Shoppers are discovering an upside to the down economy. They are getting price breaks by reviving an age-old retail strategy: haggling.
Savvy consumers, empowered by the Internet and encouraged by a slowing economy, are finding that they can dicker on prices, not just on clearance items or big-ticket products like televisions but also on lower-cost goods like cameras, audio speakers, couches, rugs and even clothing.
The change is not particularly overt, and most store policies on bargaining are informal. Some major retailers, however, are quietly telling their salespeople that negotiating is acceptable.
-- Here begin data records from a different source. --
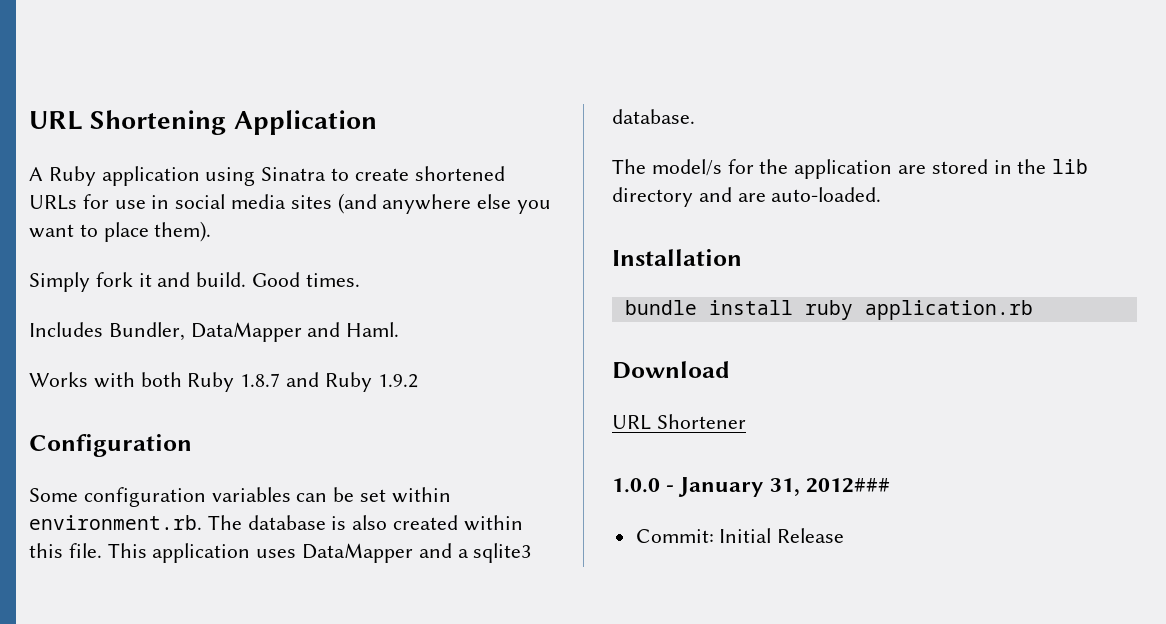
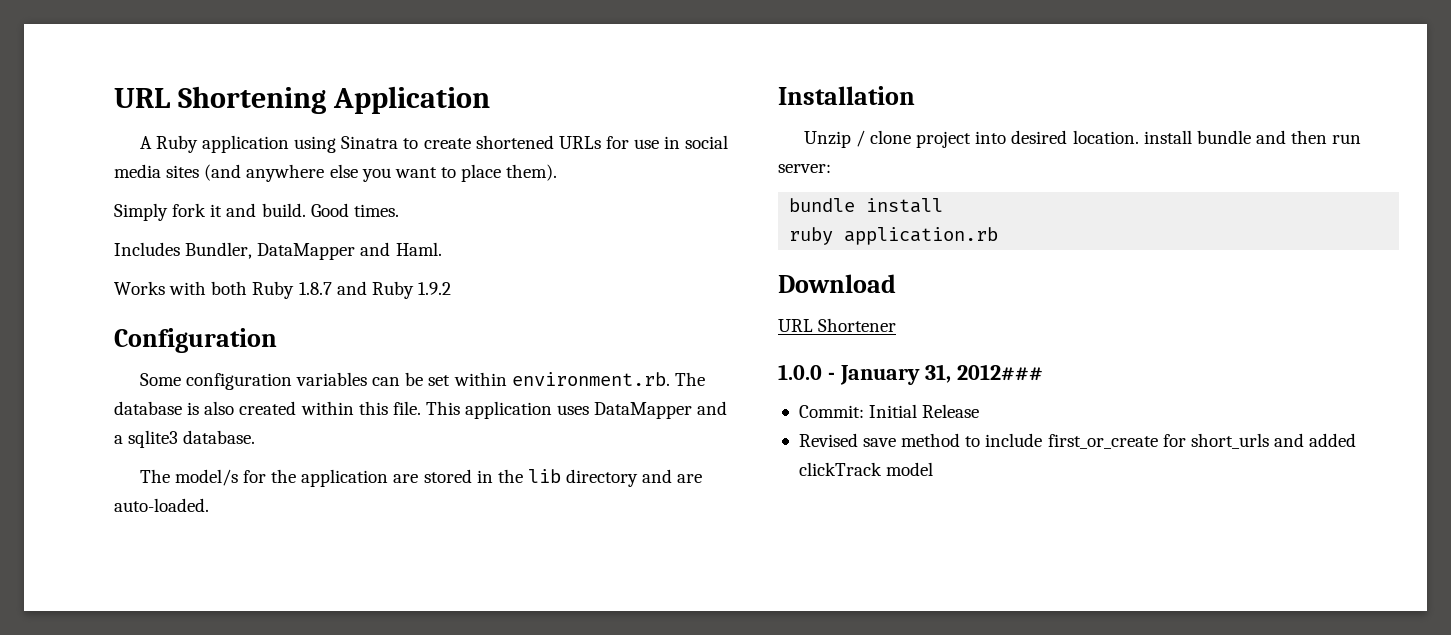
(742, 257) none -> [803,130,1362,148] [778,164,831,173] // Unzip / clone project into desired location. install bundle and then run server:
(793, 307) none -> (944, 205) //
(845, 535) none -> [798,433,1357,449] [798,462,934,476] // Revised save method to include first_or_create for short_urls and added clickTrack model

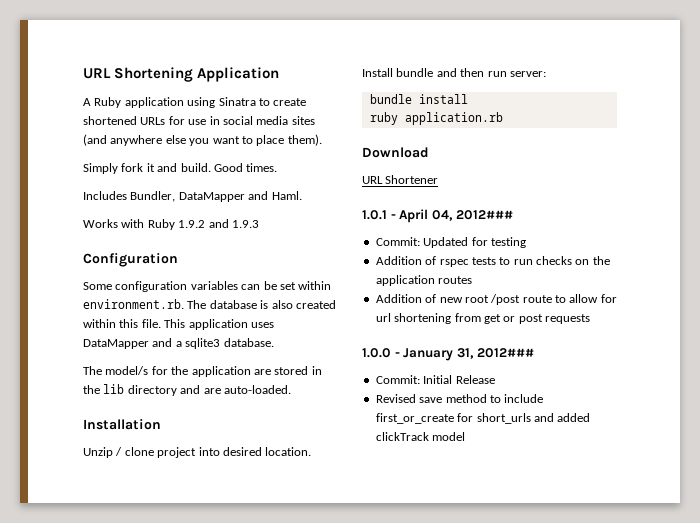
[211,281,367,299] both Ruby 1.8.7 and -> (145, 223) none
(451, 288) none -> [208,219,259,228] and 1.9.3
[1143,130,1192,144] install -> [362,68,393,77] Install
(897, 325) none -> [362,209,513,223] [375,237,526,248] [375,256,610,267] [375,275,473,286] [375,294,617,305] [375,313,590,324] // 1.0.1 - April 04, 2012### // Commit: Updated for testing // Addition of rspec tests to run checks on the application routes // Addition of new root /post route to allow for url shortening from get or post requests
The sluggish economy is punctuating a cultural shift enabled by wired consumers accustomed to comparing prices and bargaining online, said Nancy F. Koehn, a retail historian at the Harvard Business School.
Haggling was once common before department stores began setting fixed prices in the 1850s. But the shift to bargaining in malls and on Main Street is a considerable change from even 10 years ago, Ms. Koehn said, when studies showed that consumers did not like to bargain and did not consider themselves good at it. “Call it the eBay phenomenon,” Ms. Koehn said.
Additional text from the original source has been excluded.